Although at times criticized for its aged design, which ironically is becoming the fad again, few will deny how the Apple Watch has been blazing a trail when it comes to turning wearables into miniature health labs on your wrist. The life-saving anecdotes that surround Apple's smartwatch have become more or less legend and the company is showing no signs of stopping now. Details on how it will do so are still unclear but the next big feature to come to the Apple Watch might be a pulse oximeter.

Apple easily set its smartwatch apart from a sea of smart timepieces with the health features it baked into the device. Going beyond the usual heart rate monitoring, Apple recently added features like fall detection and, the biggest one so far, electrocardiogram or ECG reading. The latter is critical for detecting irregular heart rhythms or AFib (atrial fibrillation), noted to be one of the silent killers in the world today.

That's not the only indicator of health or disease, however, and Apple has been known to be seeking other such measurable clues. Based on code it saw in the next iOS 14 release, 9to5Mac theorizes measuring blood oxygen levels is that next step.

Oxygen saturation in the blood can indicate various health conditions, with 95 to 100% saturation seen as a healthy base.

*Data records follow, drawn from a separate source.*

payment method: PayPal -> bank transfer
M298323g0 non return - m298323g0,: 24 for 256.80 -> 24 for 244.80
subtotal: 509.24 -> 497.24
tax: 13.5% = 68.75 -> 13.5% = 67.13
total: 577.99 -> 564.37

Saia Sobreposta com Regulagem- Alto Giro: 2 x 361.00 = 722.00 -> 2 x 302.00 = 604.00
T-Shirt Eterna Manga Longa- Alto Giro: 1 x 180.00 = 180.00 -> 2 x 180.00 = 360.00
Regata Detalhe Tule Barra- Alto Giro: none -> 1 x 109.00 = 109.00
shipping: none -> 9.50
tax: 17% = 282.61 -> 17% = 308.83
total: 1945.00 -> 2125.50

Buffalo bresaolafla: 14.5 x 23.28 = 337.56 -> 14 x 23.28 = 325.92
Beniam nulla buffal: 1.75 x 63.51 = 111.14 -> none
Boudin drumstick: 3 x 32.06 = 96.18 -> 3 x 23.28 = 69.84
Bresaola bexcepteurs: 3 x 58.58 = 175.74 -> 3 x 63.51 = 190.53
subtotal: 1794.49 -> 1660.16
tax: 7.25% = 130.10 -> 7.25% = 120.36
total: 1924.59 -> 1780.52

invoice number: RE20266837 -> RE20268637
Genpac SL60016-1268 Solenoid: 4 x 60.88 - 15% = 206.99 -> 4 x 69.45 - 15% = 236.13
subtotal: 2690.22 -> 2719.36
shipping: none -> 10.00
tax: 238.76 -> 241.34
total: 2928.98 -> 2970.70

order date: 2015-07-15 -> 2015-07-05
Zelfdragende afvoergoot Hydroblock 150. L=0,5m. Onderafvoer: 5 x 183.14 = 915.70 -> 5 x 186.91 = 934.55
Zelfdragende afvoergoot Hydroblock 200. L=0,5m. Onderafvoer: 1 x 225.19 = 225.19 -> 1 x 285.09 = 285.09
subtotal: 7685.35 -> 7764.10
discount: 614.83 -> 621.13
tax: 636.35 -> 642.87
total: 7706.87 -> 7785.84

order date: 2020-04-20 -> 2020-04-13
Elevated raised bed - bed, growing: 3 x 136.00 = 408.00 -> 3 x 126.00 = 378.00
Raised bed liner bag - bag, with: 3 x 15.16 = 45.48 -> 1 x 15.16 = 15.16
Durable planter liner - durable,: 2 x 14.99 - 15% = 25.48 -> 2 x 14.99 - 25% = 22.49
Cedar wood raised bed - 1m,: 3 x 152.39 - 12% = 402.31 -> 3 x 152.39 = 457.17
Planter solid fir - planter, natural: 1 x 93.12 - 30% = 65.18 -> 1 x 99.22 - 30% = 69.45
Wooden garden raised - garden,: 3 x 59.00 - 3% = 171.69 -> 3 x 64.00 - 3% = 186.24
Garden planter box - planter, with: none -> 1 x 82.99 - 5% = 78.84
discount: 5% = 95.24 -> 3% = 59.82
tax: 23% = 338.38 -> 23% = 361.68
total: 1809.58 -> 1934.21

Anything below 80% indicates problems that could lead to life-threatening respiratory or cardiac arrest. There are a variety of portable blood oximeters available that you can simply clip onto your finger but something that is almost always around your wrist will definitely be more convenient.

That said, the code doesn't seem to indicate how this feature will be implemented and if it even needs new hardware. If anything, the Apple Watch series 6 might be the first to debut that feature before it lands on older models, if at all.